Improving the dominant color visualizations and adding audio information.

Intro

I was never completely happy with the way the dominant color fingerprints were displayed, as it made it too abstract and removed from the original. Initially I tried to add a couple of callouts on top of the original rectangular display but I did not quite like the way they looked, so I started thinking how to improve it. Additionally, I had the idea of incorporating the audio information somehow. With these components and requirements at hand I decided to launch myself into improving the original implementation.

Code Dev

Most of the code this time is a combination of scripts developed in the eclipse waveforms and dominant colors implementations, so we will be referring and extending them throughout this post.

Screencaps

The first thing to implement was the export of the movie screencaps to disk so that we can later grab their dominant colors and plot some selection into our visualization. These tasks had already been coded in a previous post’s codebase through ffmpeg, so that was already in good place and just needed a couple of tweaks.
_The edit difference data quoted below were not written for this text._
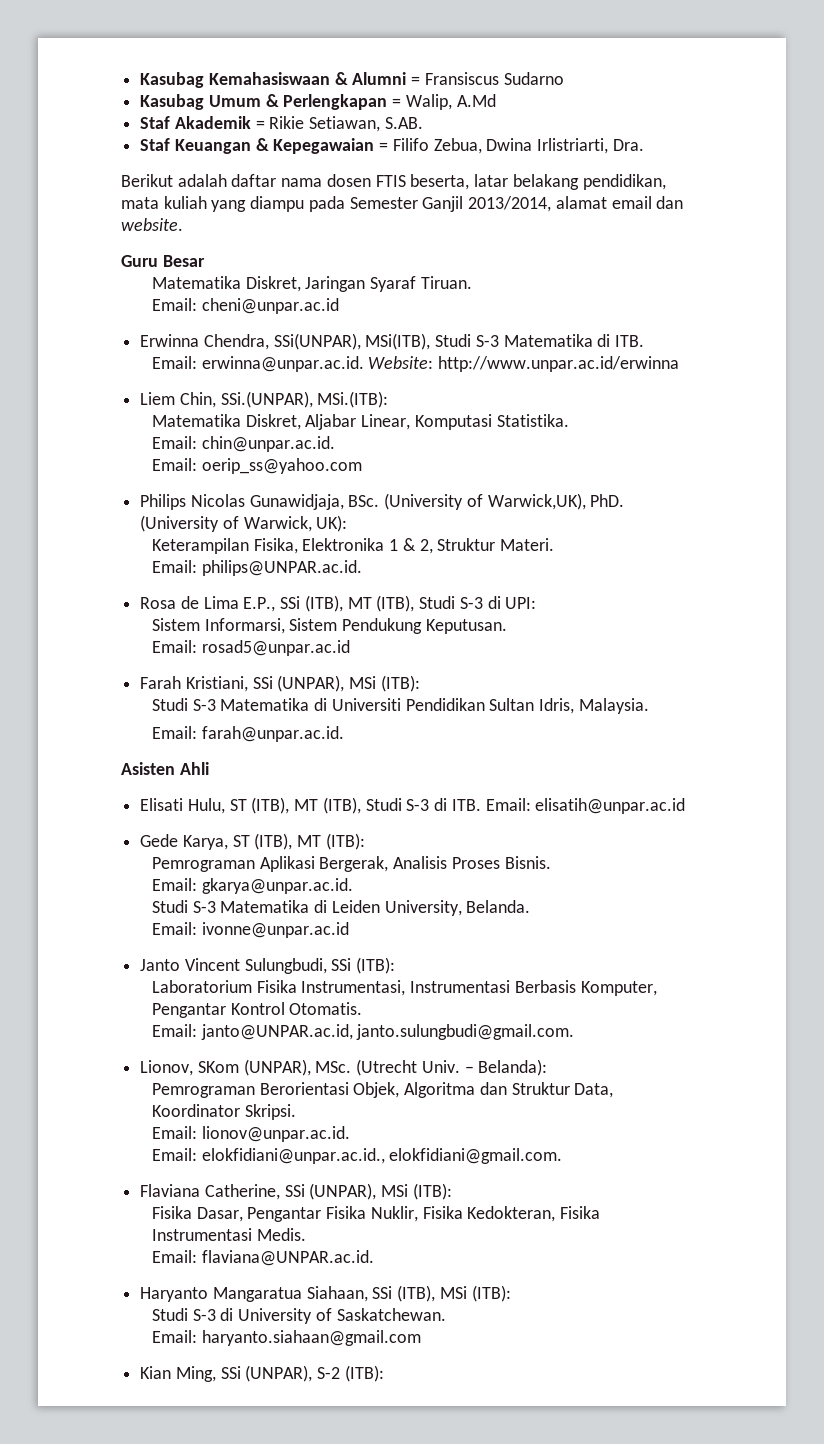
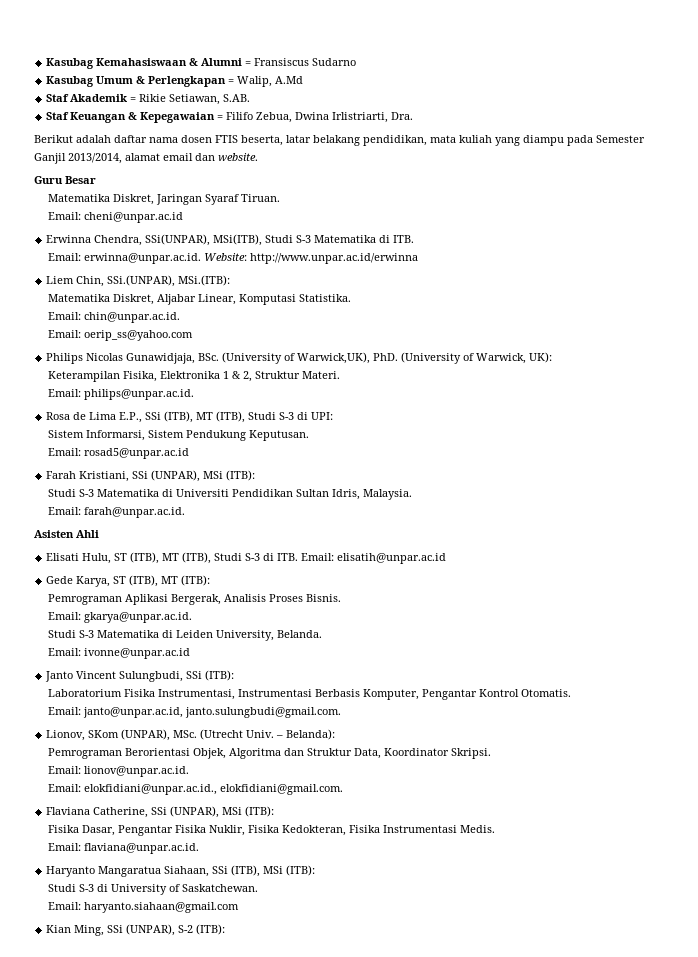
- Email: philips@UNPAR.ac.id.
+ Email: philips@unpar.ac.id.
- Email: janto@UNPAR.ac.id, janto.sulungbudi@gmail.com.
+ Email: janto@unpar.ac.id, janto.sulungbudi@gmail.com.
- Email: flaviana@UNPAR.ac.id.
+ Email: flaviana@unpar.ac.id.

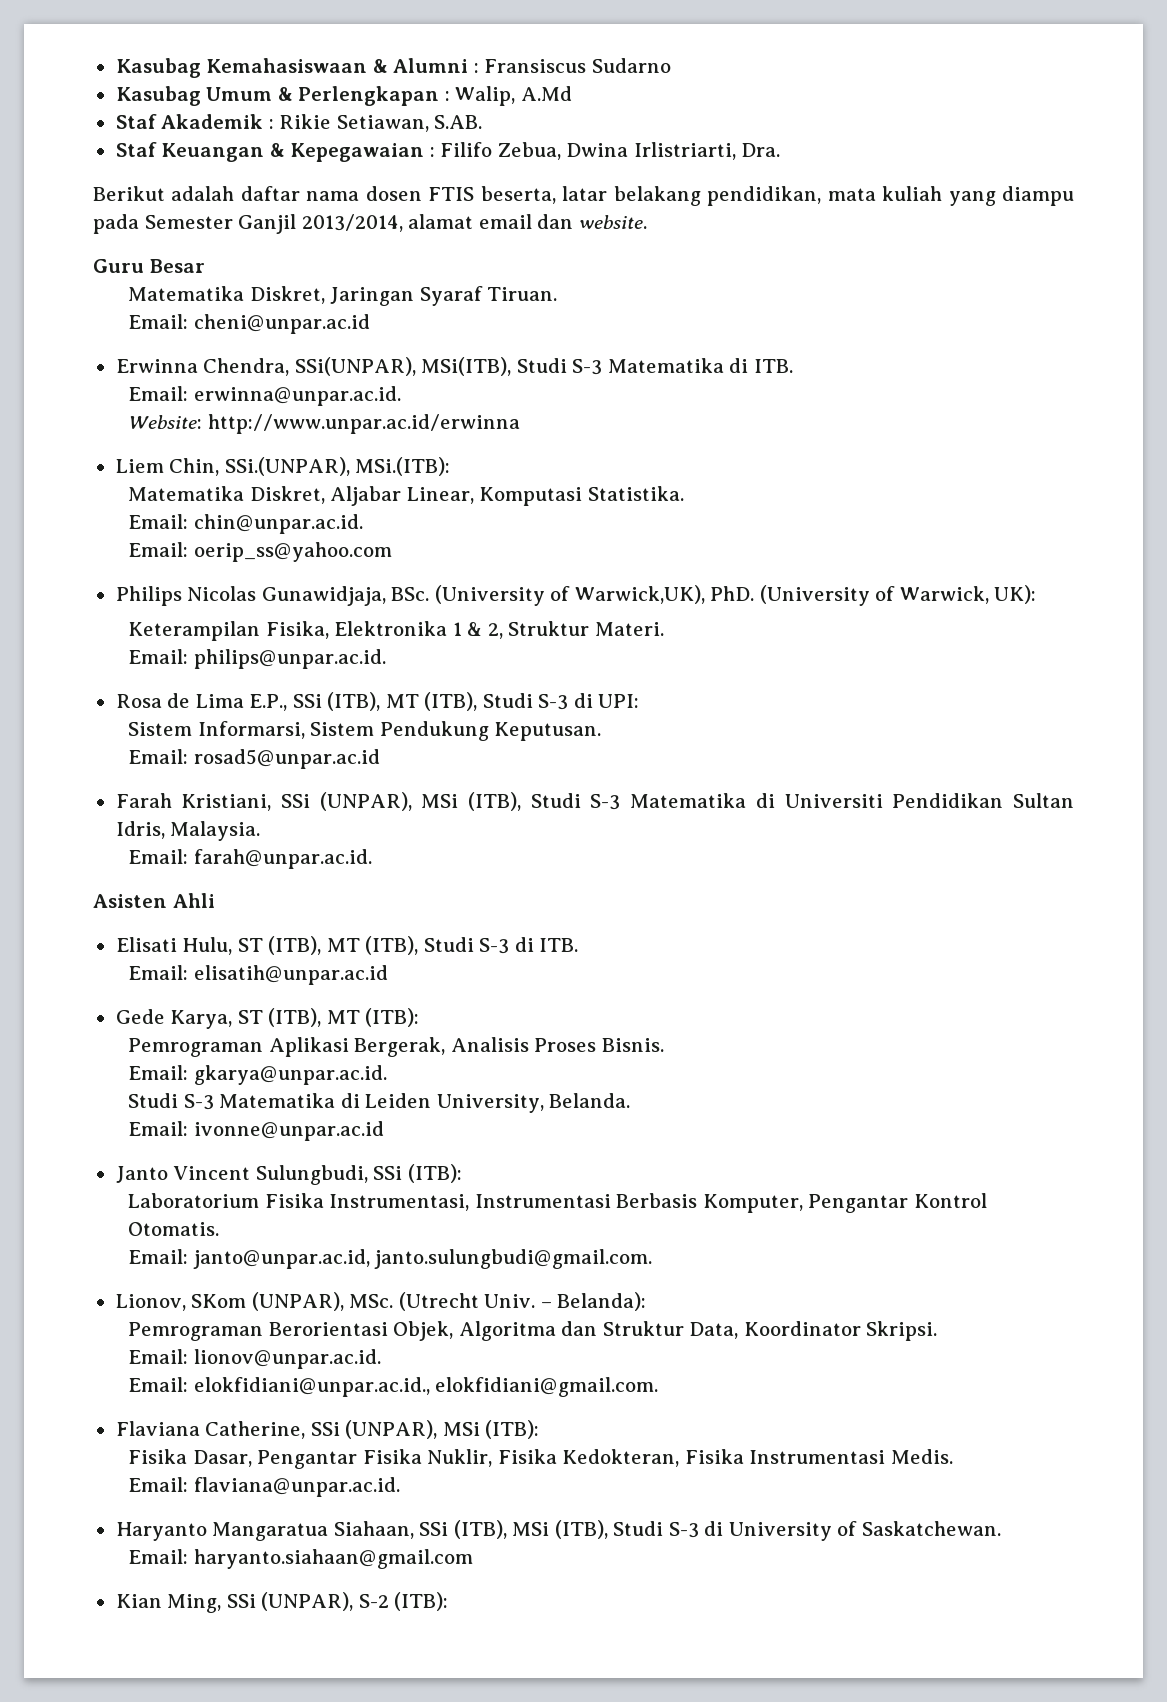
- Kasubag Kemahasiswaan & Alumni = Fransiscus Sudarno
+ Kasubag Kemahasiswaan & Alumni : Fransiscus Sudarno
- Kasubag Umum & Perlengkapan = Walip, A.Md
+ Kasubag Umum & Perlengkapan : Walip, A.Md
- Staf Akademik = Rikie Setiawan, S.AB.
+ Staf Akademik : Rikie Setiawan, S.AB.
- Staf Keuangan & Kepegawaian = Filifo Zebua, Dwina Irlistriarti, Dra.
+ Staf Keuangan & Kepegawaian : Filifo Zebua, Dwina Irlistriarti, Dra.
- Email: erwinna@unpar.ac.id. Website: http://www.unpar.ac.id/erwinna
+ Email: erwinna@unpar.ac.id.
+ Website: http://www.unpar.ac.id/erwinna
- Farah Kristiani, SSi (UNPAR), MSi (ITB):
- Studi S-3 Matematika di Universiti Pendidikan Sultan Idris, Malaysia.
+ Farah Kristiani, SSi (UNPAR), MSi (ITB), Studi S-3 Matematika di Universiti Pendidikan Sultan Idris, Malaysia.
- Elisati Hulu, ST (ITB), MT (ITB), Studi S-3 di ITB. Email: elisatih@unpar.ac.id
+ Elisati Hulu, ST (ITB), MT (ITB), Studi S-3 di ITB.
+ Email: elisatih@unpar.ac.id
- Haryanto Mangaratua Siahaan, SSi (ITB), MSi (ITB):
- Studi S-3 di University of Saskatchewan.
+ Haryanto Mangaratua Siahaan, SSi (ITB), MSi (ITB), Studi S-3 di University of Saskatchewan.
The main thing in this version to process a rescaled version of the video (to make the processing faster I am using a 480p30 rescaled using Handbrake), and to limit the number of frames to a smaller number (for these examples, we will use 350 frames):

# Calculating fps to match required number of frames --------------------------
probe = ffmpeg.probe(path.join(IN_PATH, FILE))
vInfo = next(s for s in probe['streams'] if s['codec_type'] == 'video')
framesNumMovie = int(vInfo['nb_frames'])
framerate = eval(vInfo['avg_frame_rate'])
fps = FRAMES_NUM/framesNumMovie*framerate
# Export frames ---------------------------------------------------------------
if (not folderExists) or (OVW):
    os.system(
        "ffmpeg -loglevel info "
        + "-i " + path.join(IN_PATH, FILE) + " "
        + "-vf fps=" + str(fps) + " "
        + f"-s {SIZE[0]}x{SIZE[1]} "
        + path.join(OUT_PATH, FILE.split(".")[0] + "%04d.png ")
        + "-hide_banner"
    )

Audio

For some similar applications in the past, I had used the pydub library, so I took some bits and pieces from those scripts in this application as well (for more information, have a look at my original waveforms post). This processing is not so different from the original code but with this time around we want to aggregate the sound entries into larger groups, so that we can plot bars instead of the full soundwave, which makes it look a bit better. To do this, we have to grab a subset of “frames” from the soundwave and take a summary statistic around them (codelines here). In this case, for example, we will grab 350 evenly-spaced snapshots of the soundwave and take the mean around them.

Dominant Color

This task wasn’t modified from the original dominant color application. In a general sense, we want to cluster colors in a 3-dimensional space, so for each screencap we map the pixels to their RGB values, we then apply a clustering algorithm (K-Means in this demo), we get the sizes of the clusters, and grab the one with the most pixels included as part of it. The main snippet of code that performs this task is:

def dominantImage(
        img, domColNum, clustersNum, maxIter=100
    ):
    (frame, shp) = img
    flatFrame = frame.reshape([1, shp[0] * shp[1], 3])[0]
    kMeansCall = KMeans(n_clusters=clustersNum, max_iter=maxIter)
    kmeans = kMeansCall.fit(flatFrame)
    frequencies = {
        key: len(list(group)) for 
        (key, group) in groupby(sorted(kmeans.labels_))
    }
    dominant = dict(sorted(
      frequencies.items(), 
      key=itemgetter(1), reverse=True
    )[:domColNum])
    dominantKeys = list(dominant.keys())
    palette = [kmeans.cluster_centers_[j] for j in dominantKeys]
    myiter = cycle(palette)
    palettePad = [next(myiter) for _ in range(domColNum)]
    colors = [rescaleColor(color) for color in palettePad]
    return colors

Strip Plot

Now, on to the fun part. The first version of the visualization was relatively straightforward as it was just a set of line plots at set intervals on the x-axis with the height corresponding to the averages of the soundwaves with the color corresponding to the obtained dominant color at the same time point. The only trick in this one was to add round line ends to make them look nicer and the inclusion of the movie screencaps. This was achieved by adding an AnnotationBbox that holds the imported image corresponding to the frame in the soundwave. We wouldn’t want to add all the corresponding frames, so we add some conditional to plot every Nth one in two rows.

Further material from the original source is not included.